WHAT IS REQUIRED: Which lines of the data hold the word "Cloudiness"? Copy all of them.

[Content revision data]
Start of Block

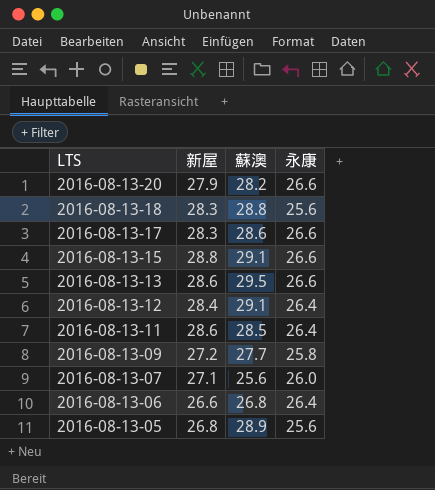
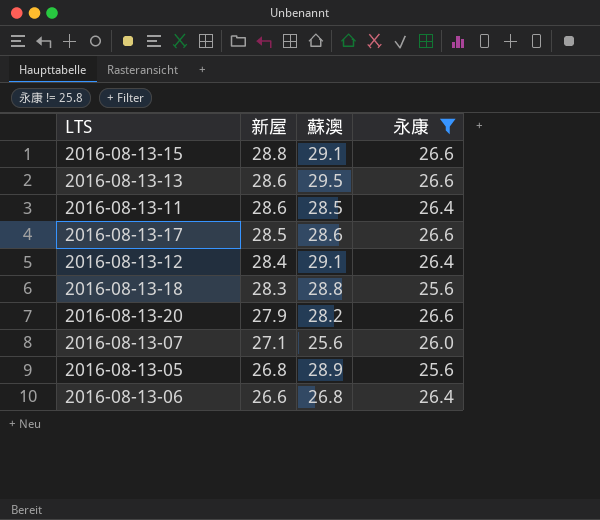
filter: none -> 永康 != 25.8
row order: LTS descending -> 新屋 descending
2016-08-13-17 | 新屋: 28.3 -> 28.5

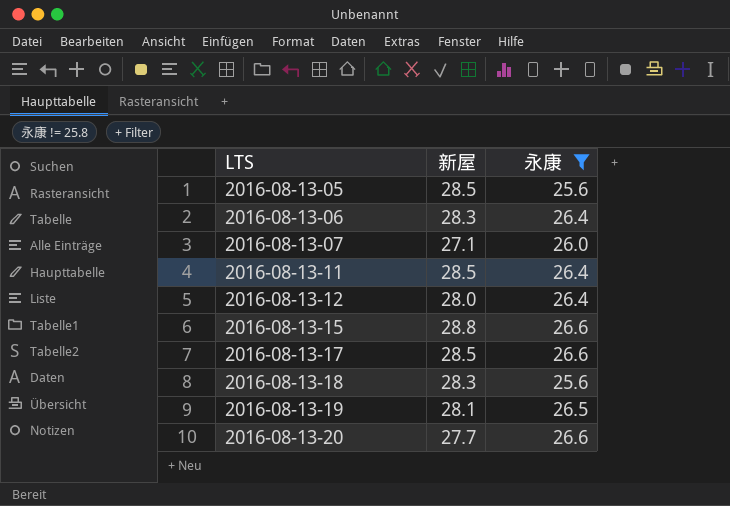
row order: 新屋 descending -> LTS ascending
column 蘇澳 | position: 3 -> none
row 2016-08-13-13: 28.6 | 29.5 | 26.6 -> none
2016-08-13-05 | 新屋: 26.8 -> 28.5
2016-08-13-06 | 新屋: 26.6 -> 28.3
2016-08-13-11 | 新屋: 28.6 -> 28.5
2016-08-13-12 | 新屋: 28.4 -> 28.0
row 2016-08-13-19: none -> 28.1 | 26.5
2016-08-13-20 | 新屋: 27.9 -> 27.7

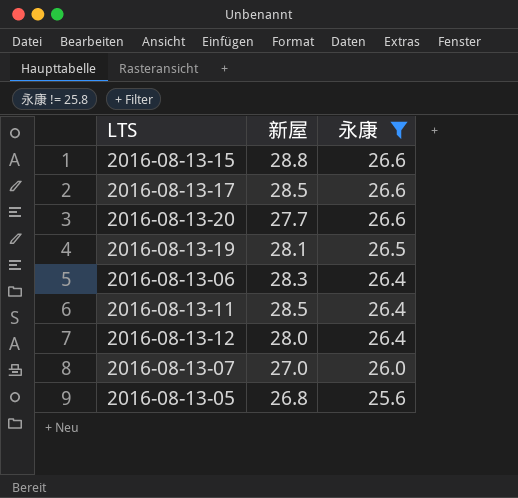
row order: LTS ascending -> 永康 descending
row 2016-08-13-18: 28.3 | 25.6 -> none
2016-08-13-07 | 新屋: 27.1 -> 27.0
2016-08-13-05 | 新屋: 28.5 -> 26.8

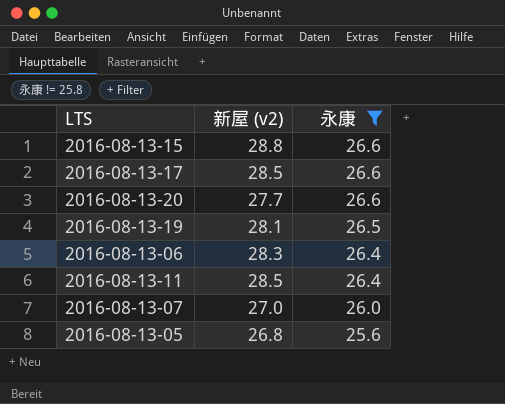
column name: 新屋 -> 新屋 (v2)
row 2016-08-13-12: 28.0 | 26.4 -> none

End of Block
Start of Block

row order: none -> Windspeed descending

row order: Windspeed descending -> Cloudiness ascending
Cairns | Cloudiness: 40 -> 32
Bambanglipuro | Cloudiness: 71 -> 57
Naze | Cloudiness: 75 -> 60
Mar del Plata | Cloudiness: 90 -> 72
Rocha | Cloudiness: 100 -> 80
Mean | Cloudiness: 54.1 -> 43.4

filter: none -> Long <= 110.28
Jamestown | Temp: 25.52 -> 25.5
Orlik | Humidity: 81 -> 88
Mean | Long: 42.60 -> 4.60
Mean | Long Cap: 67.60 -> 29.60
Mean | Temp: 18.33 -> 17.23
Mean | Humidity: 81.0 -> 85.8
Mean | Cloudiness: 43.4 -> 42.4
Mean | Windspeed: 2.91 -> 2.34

End of Block

TASK ANSWER:
row order: Windspeed descending -> Cloudiness ascending
Cairns | Cloudiness: 40 -> 32
Bambanglipuro | Cloudiness: 71 -> 57
Naze | Cloudiness: 75 -> 60
Mar del Plata | Cloudiness: 90 -> 72
Rocha | Cloudiness: 100 -> 80
Mean | Cloudiness: 54.1 -> 43.4
Mean | Cloudiness: 43.4 -> 42.4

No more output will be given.